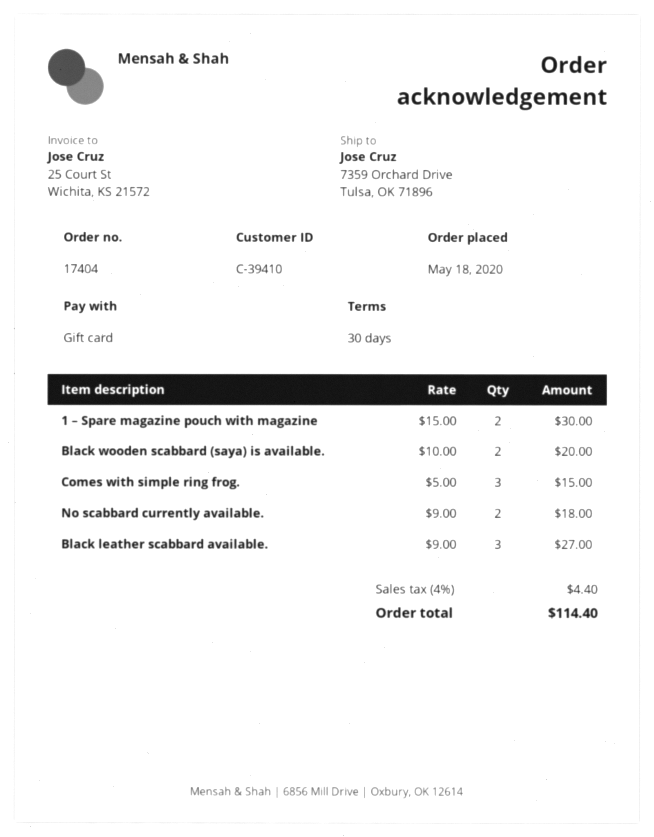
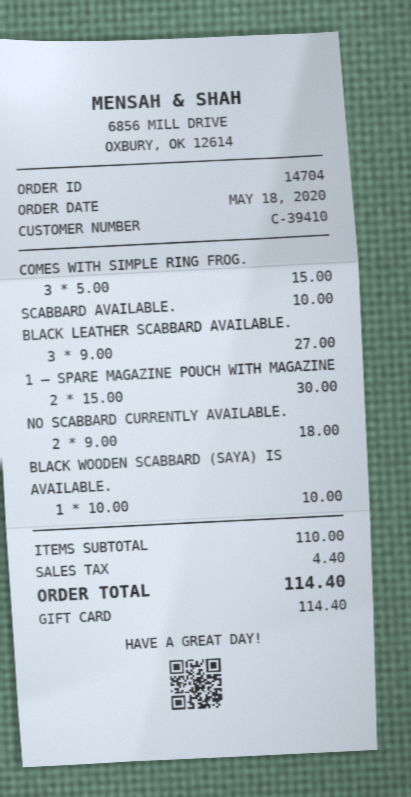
order number: 17404 -> 14704
Black wooden scabbard (saya) is available.: 2 x 10.00 = 20.00 -> 1 x 10.00 = 10.00
SCABBARD AVAILABLE.: none -> 1 x 10.00 = 10.00

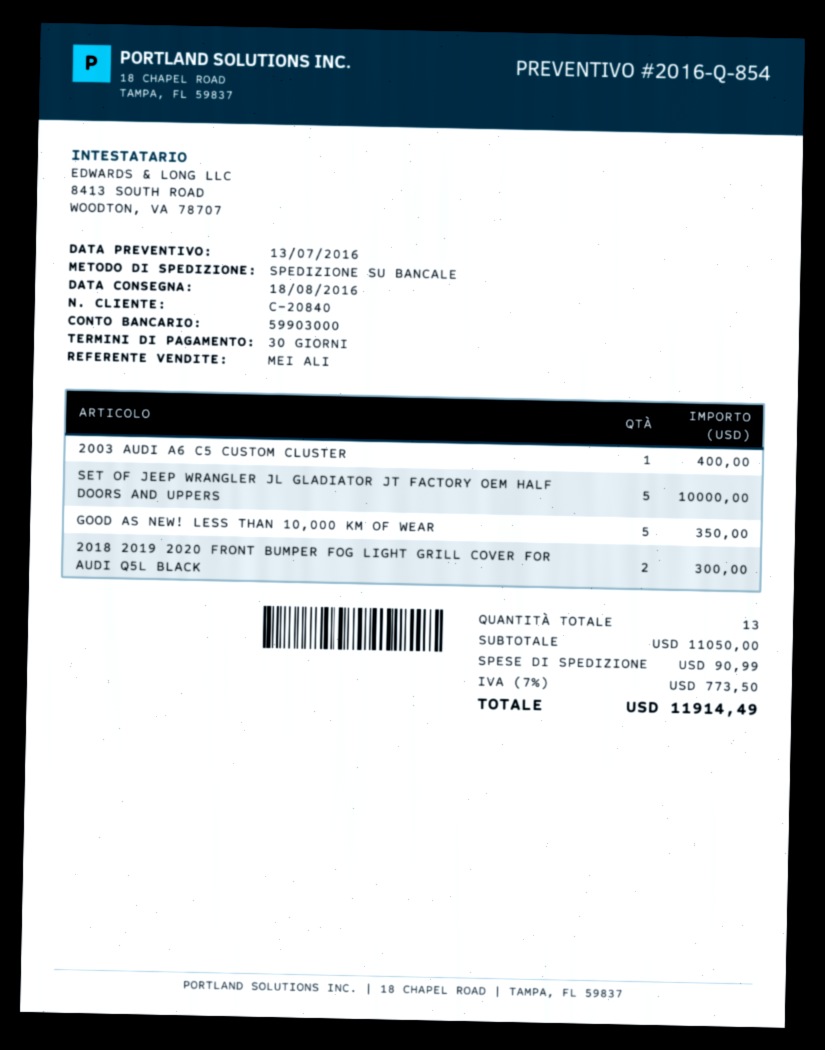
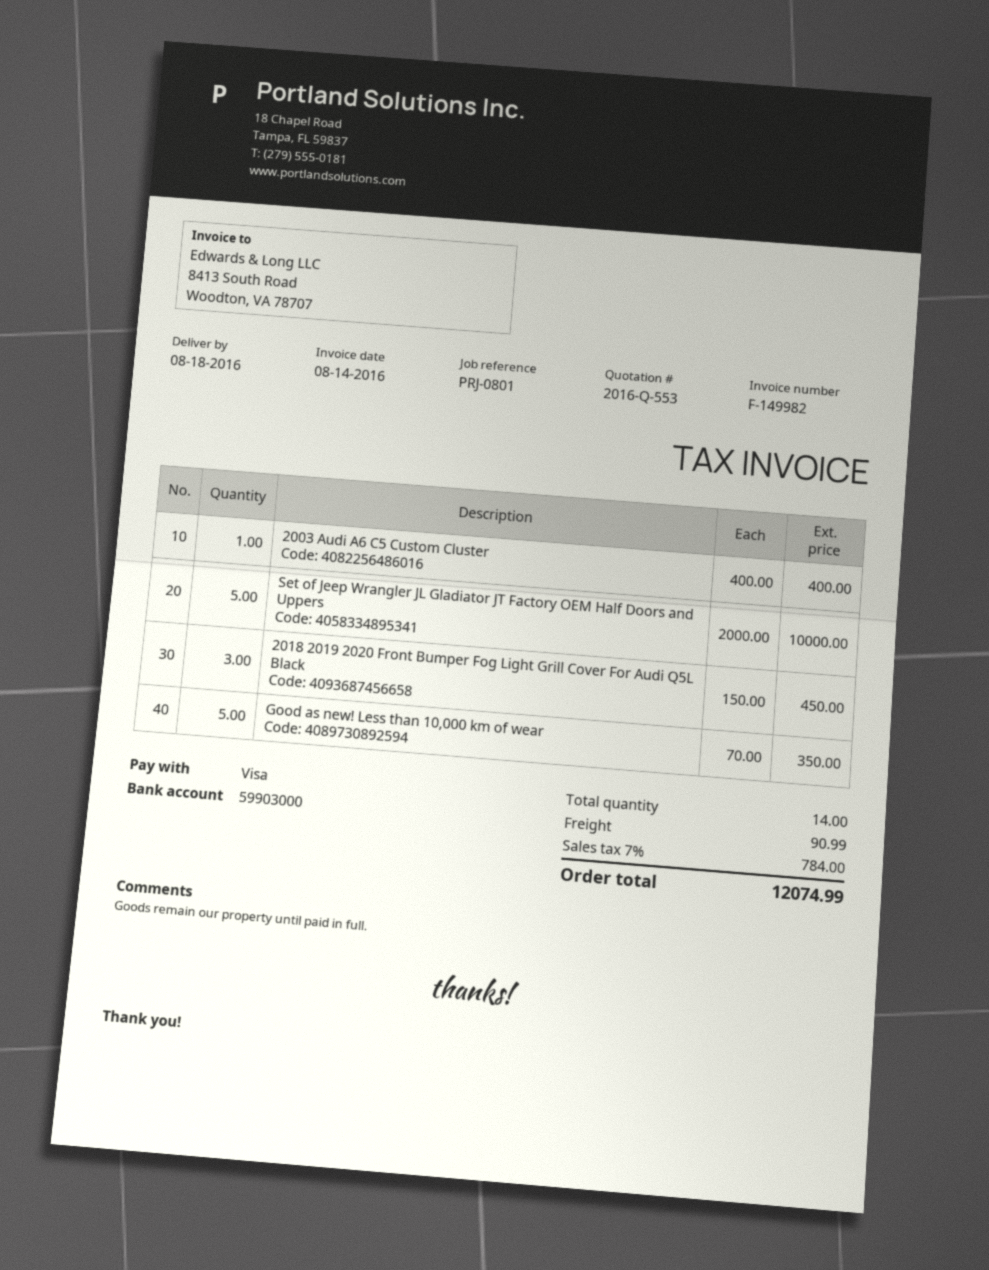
quote number: 2016-Q-854 -> 2016-Q-553
2018 2019 2020 FRONT BUMPER FOG LIGHT GRILL COVER FOR AUDI Q5L BLACK: 2 for 300.00 -> 3 for 450.00
total quantity: 13 -> 14
tax: 7% = 773.50 -> 7% = 784.00
total: 11914.49 -> 12074.99

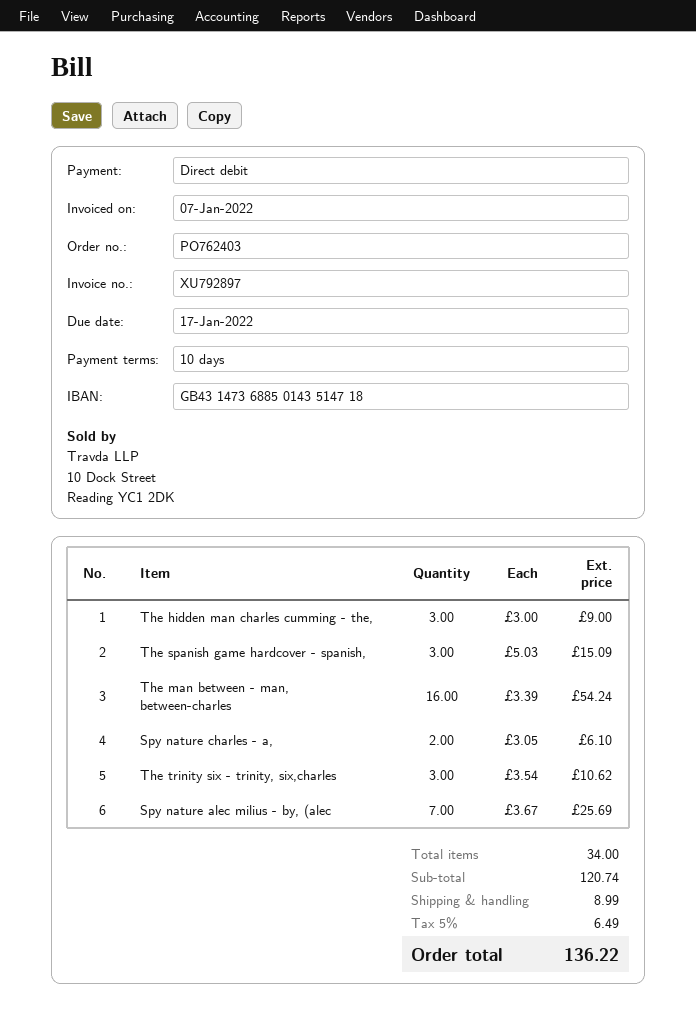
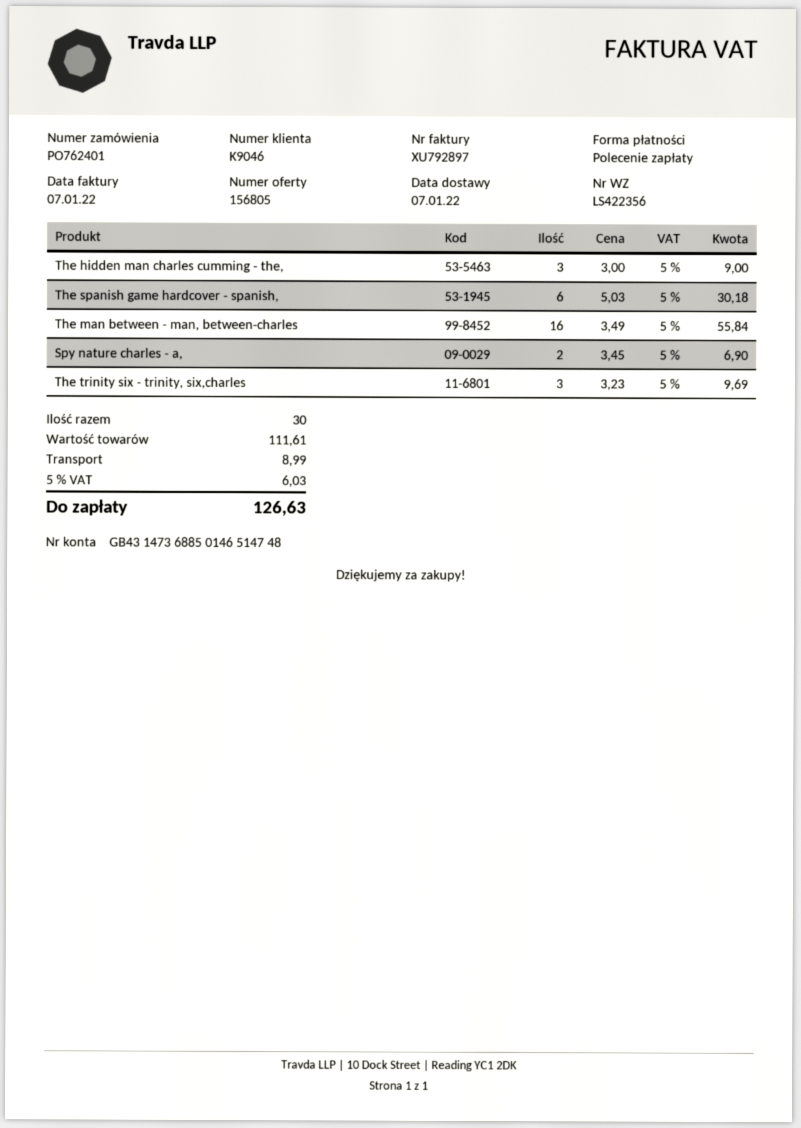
order number: PO762403 -> PO762401
bank account: GB43147368850143514718 -> GB43147368850146514748
The spanish game hardcover - spanish,: 3 x 5.03 = 15.09 -> 6 x 5.03 = 30.18
The man between - man, between-charles: 16 x 3.39 = 54.24 -> 16 x 3.49 = 55.84
Spy nature charles - a,: 2 x 3.05 = 6.10 -> 2 x 3.45 = 6.90
The trinity six - trinity, six,charles: 3 x 3.54 = 10.62 -> 3 x 3.23 = 9.69
Spy nature alec milius - by, (alec: 7 x 3.67 = 25.69 -> none
total quantity: 34 -> 30
subtotal: 120.74 -> 111.61
tax: 5% = 6.49 -> 5% = 6.03
total: 136.22 -> 126.63

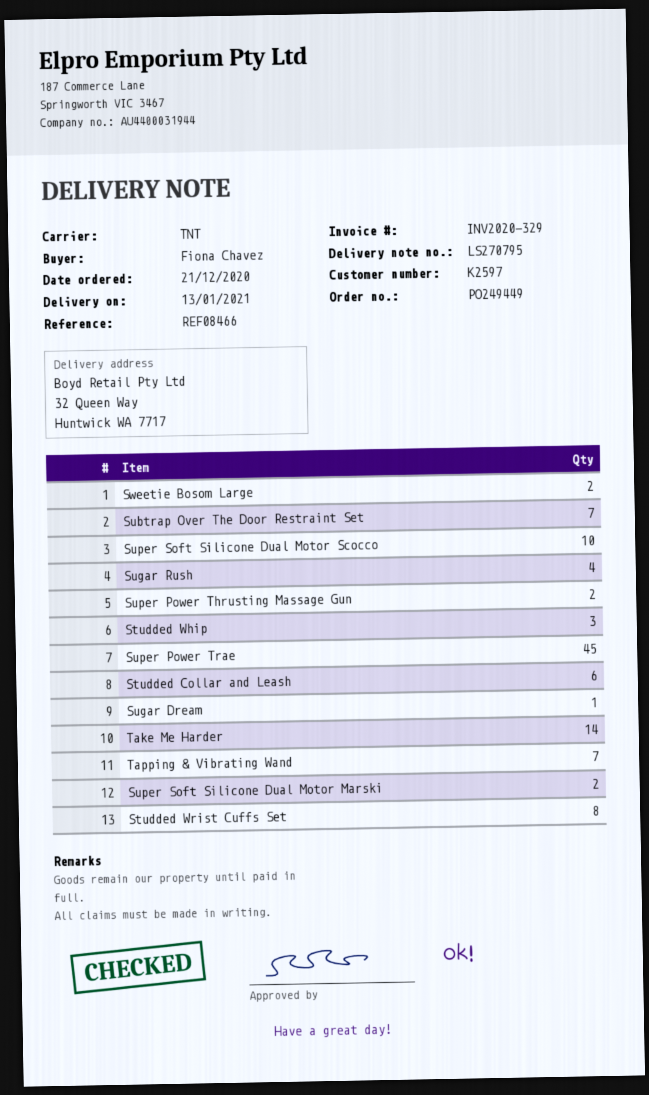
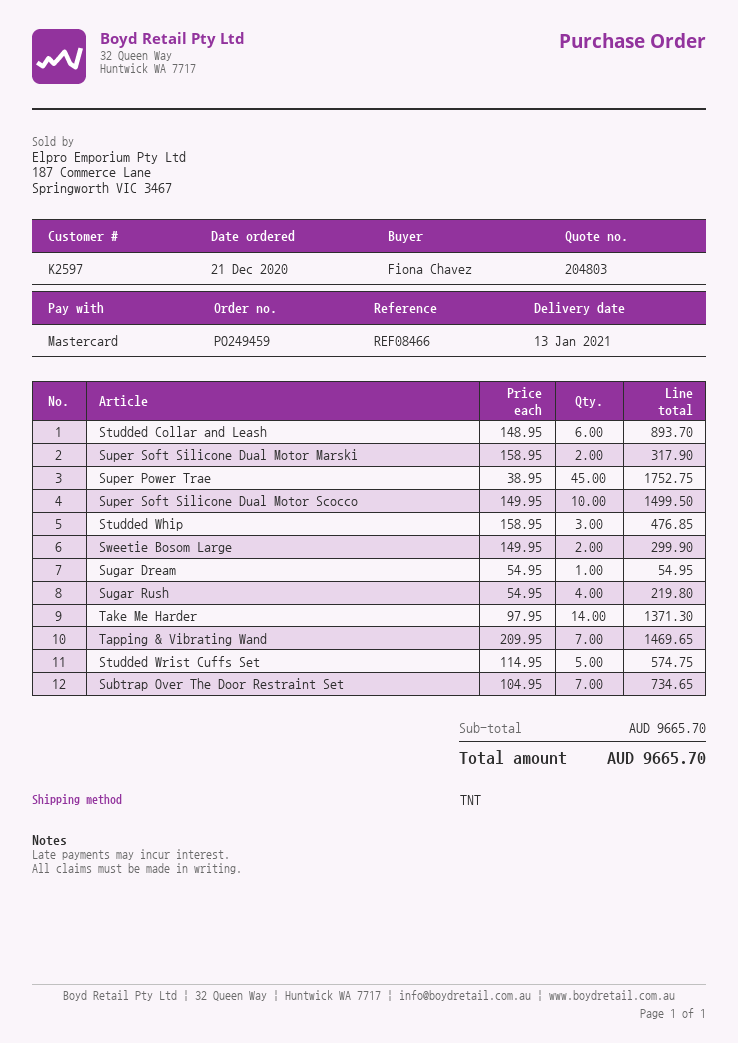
order number: PO249449 -> PO249459
Super Power Thrusting Massage Gun: 2 -> none
Studded Wrist Cuffs Set: 8 -> 5

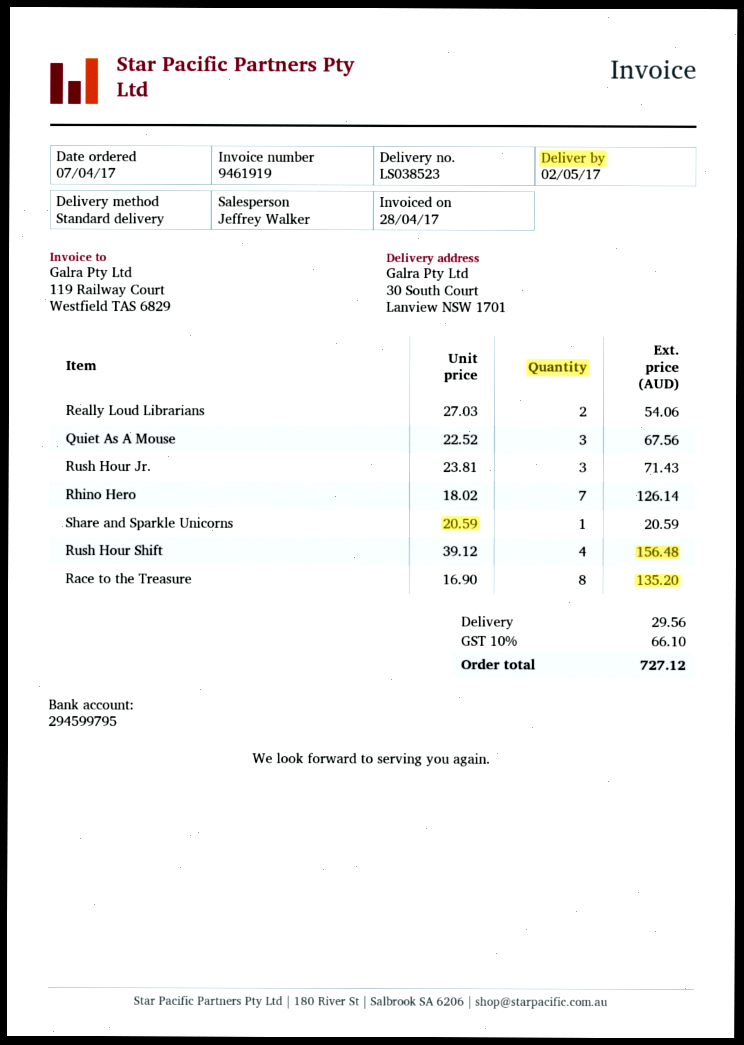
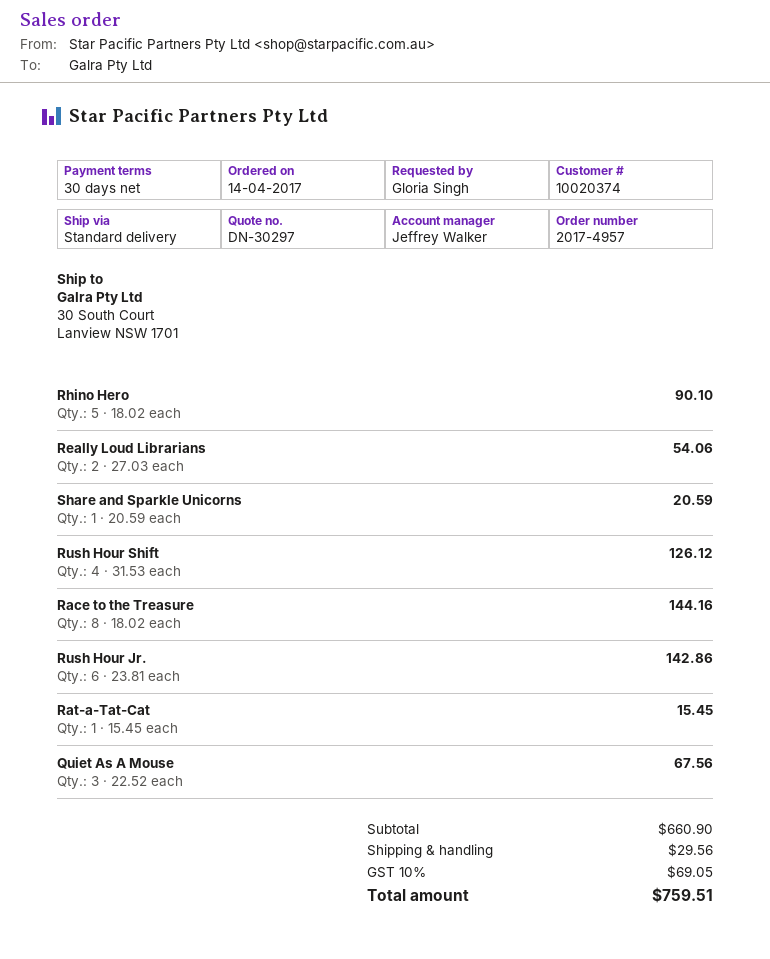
order date: 2017-04-07 -> 2017-04-14
Rush Hour Jr.: 3 x 23.81 = 71.43 -> 6 x 23.81 = 142.86
Rhino Hero: 7 x 18.02 = 126.14 -> 5 x 18.02 = 90.10
Rush Hour Shift: 4 x 39.12 = 156.48 -> 4 x 31.53 = 126.12
Race to the Treasure: 8 x 16.90 = 135.20 -> 8 x 18.02 = 144.16
Rat-a-Tat-Cat: none -> 1 x 15.45 = 15.45
tax: 10% = 66.10 -> 10% = 69.05
total: 727.12 -> 759.51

════════

What to do
Restate word for word only the lines from where the entries begin through the one with "Rhino Hero: 7"; omit the pictures.

Answer for this exercise
order number: 17404 -> 14704
Black wooden scabbard (saya) is available.: 2 x 10.00 = 20.00 -> 1 x 10.00 = 10.00
SCABBARD AVAILABLE.: none -> 1 x 10.00 = 10.00

quote number: 2016-Q-854 -> 2016-Q-553
2018 2019 2020 FRONT BUMPER FOG LIGHT GRILL COVER FOR AUDI Q5L BLACK: 2 for 300.00 -> 3 for 450.00
total quantity: 13 -> 14
tax: 7% = 773.50 -> 7% = 784.00
total: 11914.49 -> 12074.99

order number: PO762403 -> PO762401
bank account: GB43147368850143514718 -> GB43147368850146514748
The spanish game hardcover - spanish,: 3 x 5.03 = 15.09 -> 6 x 5.03 = 30.18
The man between - man, between-charles: 16 x 3.39 = 54.24 -> 16 x 3.49 = 55.84
Spy nature charles - a,: 2 x 3.05 = 6.10 -> 2 x 3.45 = 6.90
The trinity six - trinity, six,charles: 3 x 3.54 = 10.62 -> 3 x 3.23 = 9.69
Spy nature alec milius - by, (alec: 7 x 3.67 = 25.69 -> none
total quantity: 34 -> 30
subtotal: 120.74 -> 111.61
tax: 5% = 6.49 -> 5% = 6.03
total: 136.22 -> 126.63

order number: PO249449 -> PO249459
Super Power Thrusting Massage Gun: 2 -> none
Studded Wrist Cuffs Set: 8 -> 5

order date: 2017-04-07 -> 2017-04-14
Rush Hour Jr.: 3 x 23.81 = 71.43 -> 6 x 23.81 = 142.86
Rhino Hero: 7 x 18.02 = 126.14 -> 5 x 18.02 = 90.10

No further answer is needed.